%%

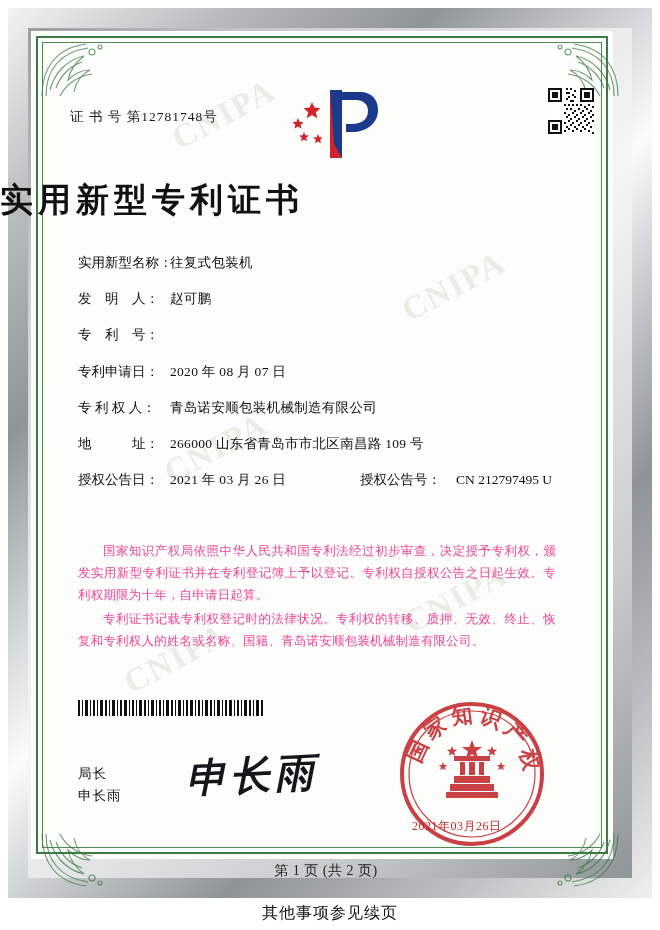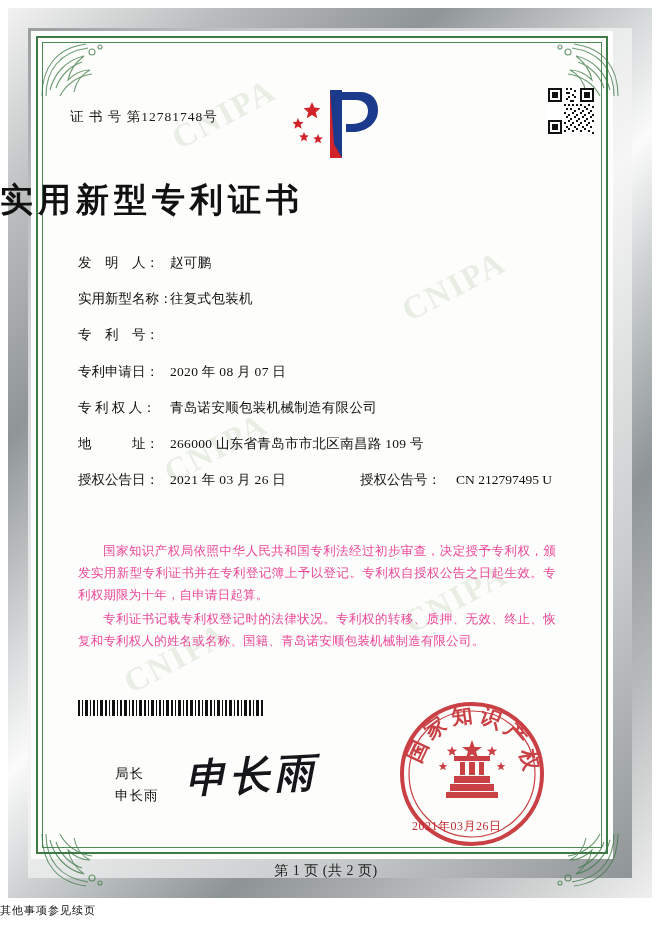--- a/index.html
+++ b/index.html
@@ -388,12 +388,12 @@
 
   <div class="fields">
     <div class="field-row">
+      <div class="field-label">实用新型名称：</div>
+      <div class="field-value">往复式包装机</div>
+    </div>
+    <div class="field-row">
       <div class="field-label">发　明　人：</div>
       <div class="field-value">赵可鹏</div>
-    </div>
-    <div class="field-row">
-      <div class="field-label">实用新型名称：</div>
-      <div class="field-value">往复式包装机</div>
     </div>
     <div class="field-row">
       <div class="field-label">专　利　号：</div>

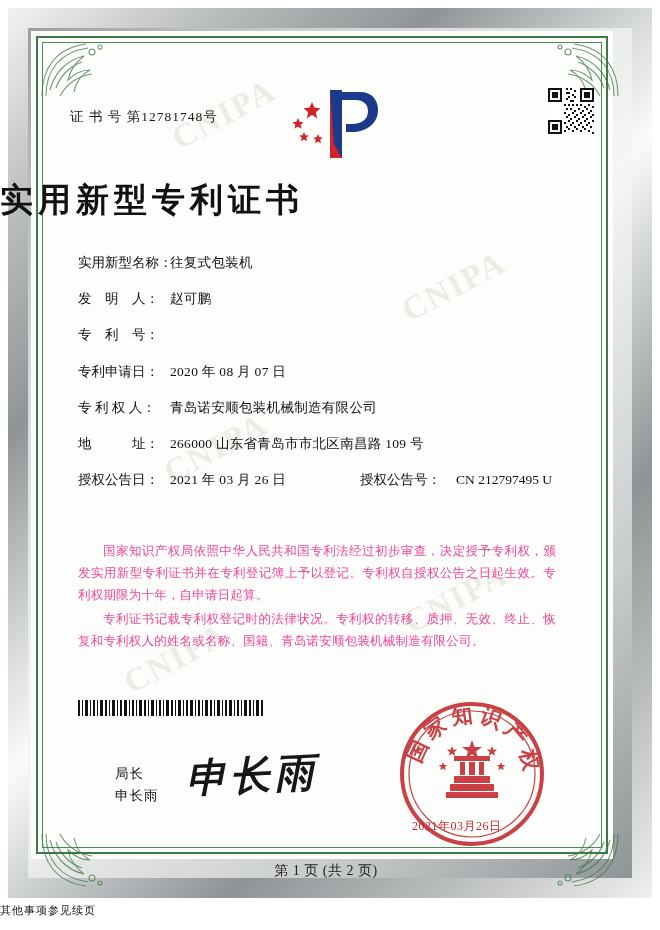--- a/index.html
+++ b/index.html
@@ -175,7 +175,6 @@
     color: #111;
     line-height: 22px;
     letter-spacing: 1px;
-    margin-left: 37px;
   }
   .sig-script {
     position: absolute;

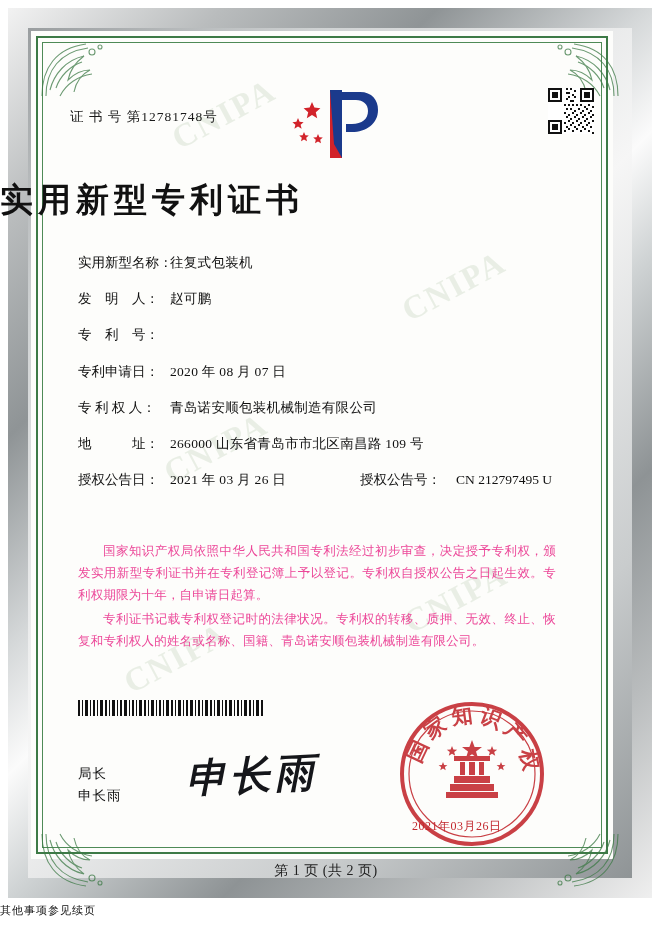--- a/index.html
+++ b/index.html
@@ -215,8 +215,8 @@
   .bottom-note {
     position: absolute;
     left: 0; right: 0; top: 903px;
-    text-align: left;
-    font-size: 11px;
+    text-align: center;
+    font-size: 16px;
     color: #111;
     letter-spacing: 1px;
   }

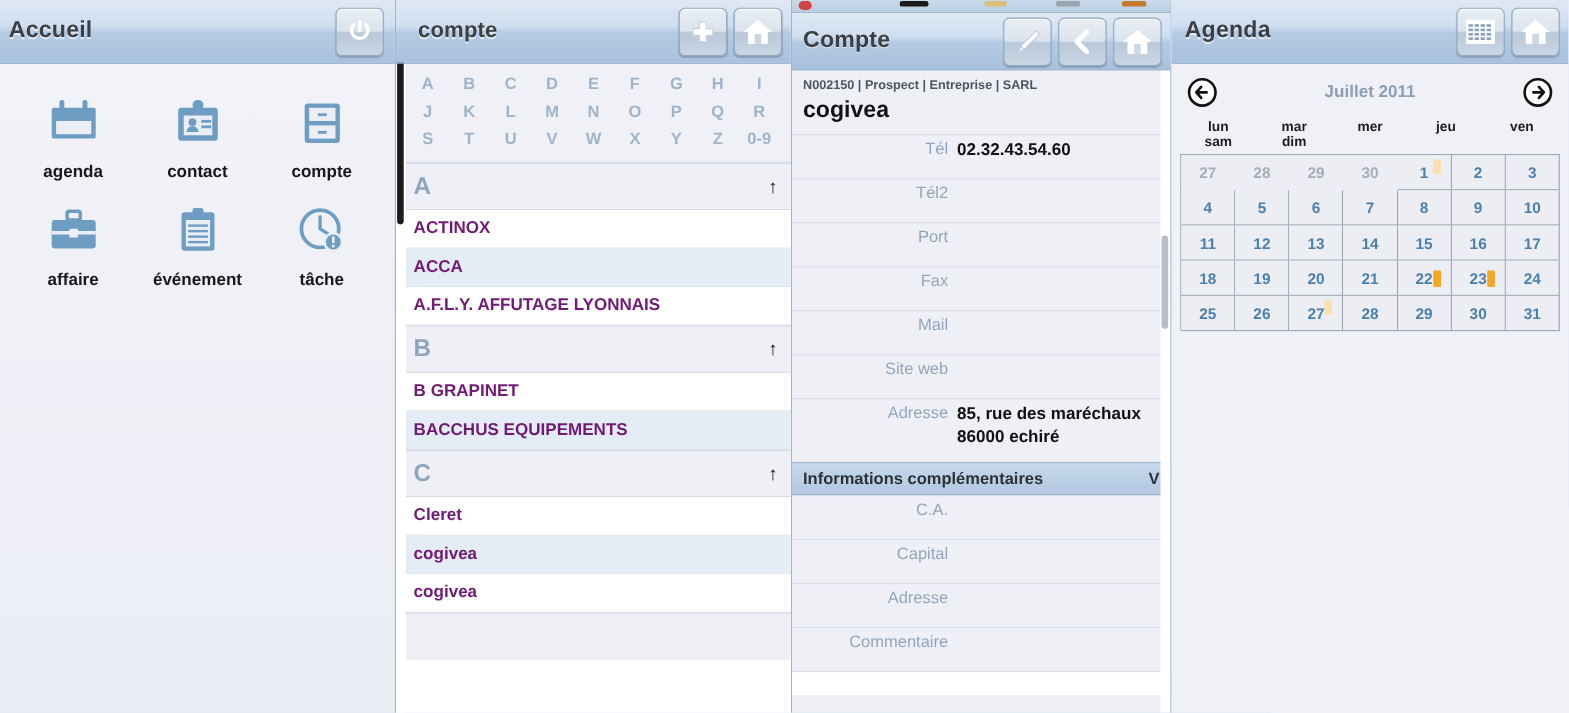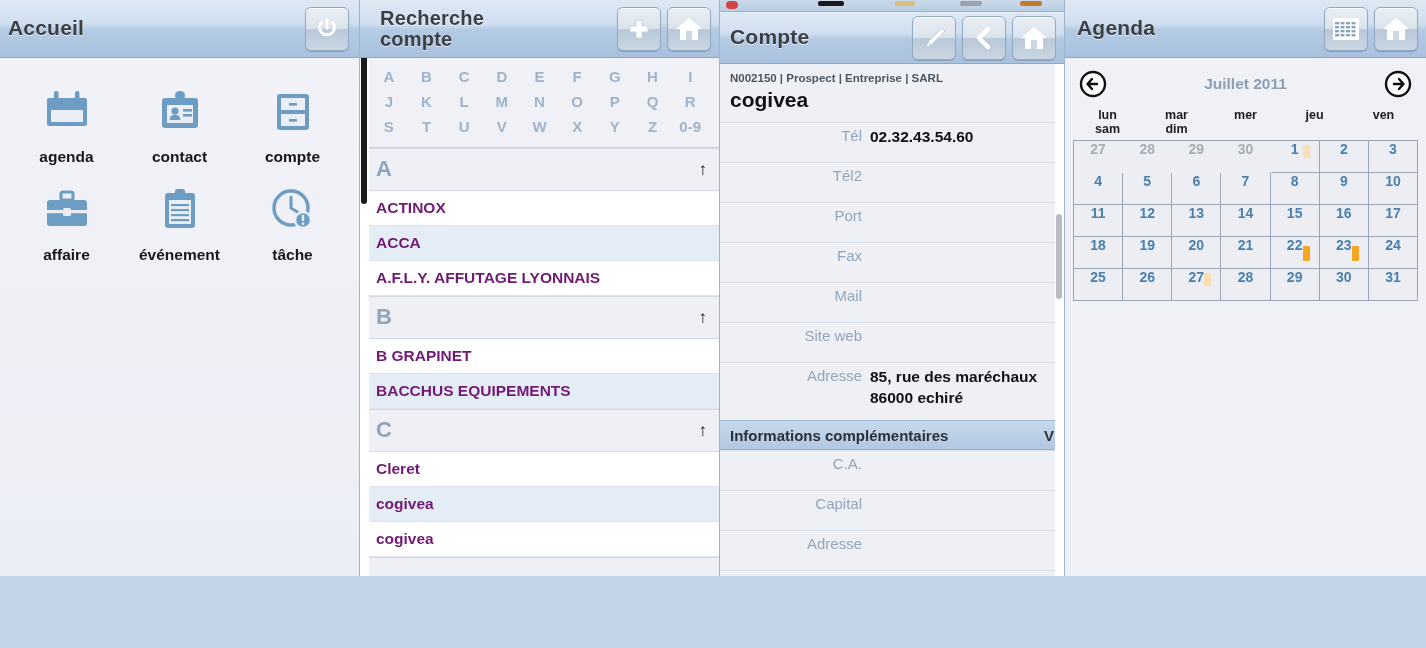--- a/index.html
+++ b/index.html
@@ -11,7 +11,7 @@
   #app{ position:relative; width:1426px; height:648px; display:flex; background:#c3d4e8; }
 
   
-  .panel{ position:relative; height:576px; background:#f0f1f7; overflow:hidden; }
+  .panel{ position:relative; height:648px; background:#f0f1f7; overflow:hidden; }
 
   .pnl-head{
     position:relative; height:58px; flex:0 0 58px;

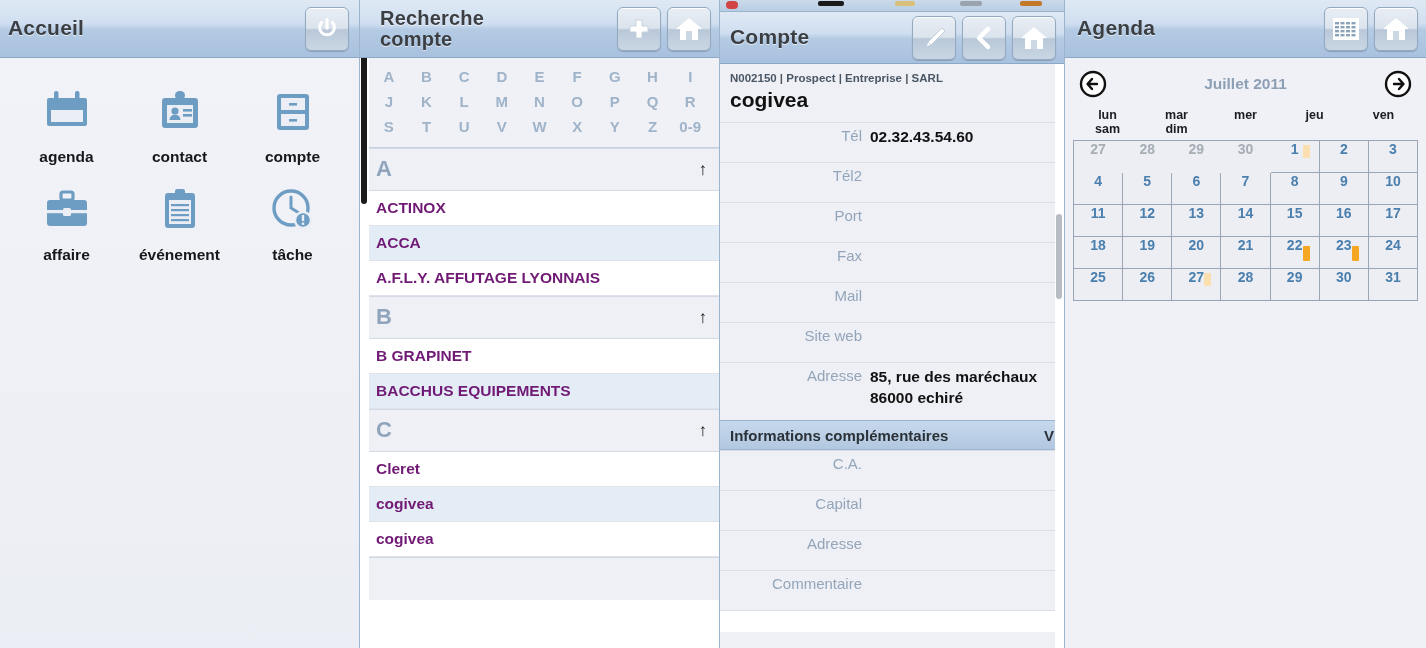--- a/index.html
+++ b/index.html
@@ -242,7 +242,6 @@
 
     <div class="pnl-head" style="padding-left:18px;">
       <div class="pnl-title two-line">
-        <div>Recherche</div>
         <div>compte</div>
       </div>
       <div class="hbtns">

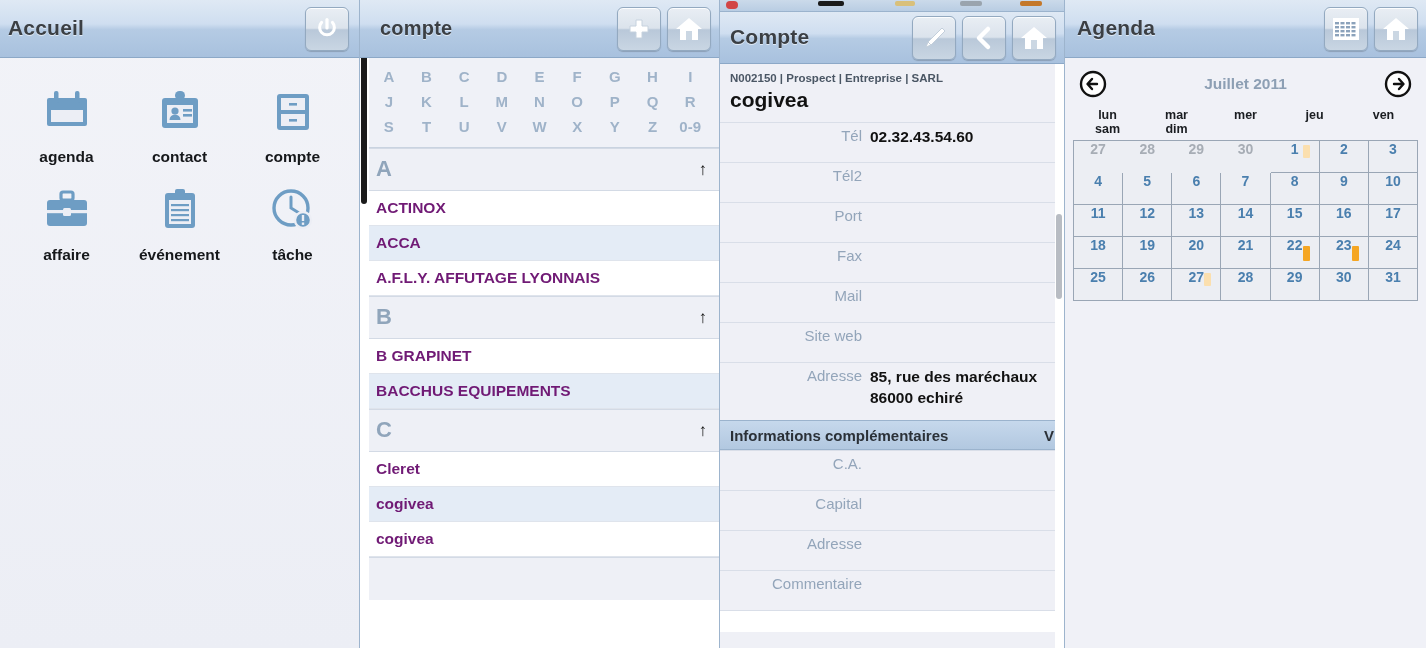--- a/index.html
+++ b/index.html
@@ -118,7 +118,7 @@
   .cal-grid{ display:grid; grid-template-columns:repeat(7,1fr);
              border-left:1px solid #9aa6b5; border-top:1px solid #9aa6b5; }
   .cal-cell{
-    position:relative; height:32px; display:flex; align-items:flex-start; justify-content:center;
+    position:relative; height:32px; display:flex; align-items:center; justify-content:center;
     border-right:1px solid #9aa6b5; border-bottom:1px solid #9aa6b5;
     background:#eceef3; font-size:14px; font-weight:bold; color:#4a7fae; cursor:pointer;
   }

%%

YOUR INSTRUCTIONS:
Find the word "height" in the data and copy out each line where it turns up.

COMPLETED EXERCISE:
     line-height: 22px;
   #app{ position:relative; width:1426px; height:648px; display:flex; background:#c3d4e8; }
-  .panel{ position:relative; height:576px; background:#f0f1f7; overflow:hidden; }
+  .panel{ position:relative; height:648px; background:#f0f1f7; overflow:hidden; }
     position:relative; height:58px; flex:0 0 58px;
-    position:relative; height:32px; display:flex; align-items:flex-start; justify-content:center;
+    position:relative; height:32px; display:flex; align-items:center; justify-content:center;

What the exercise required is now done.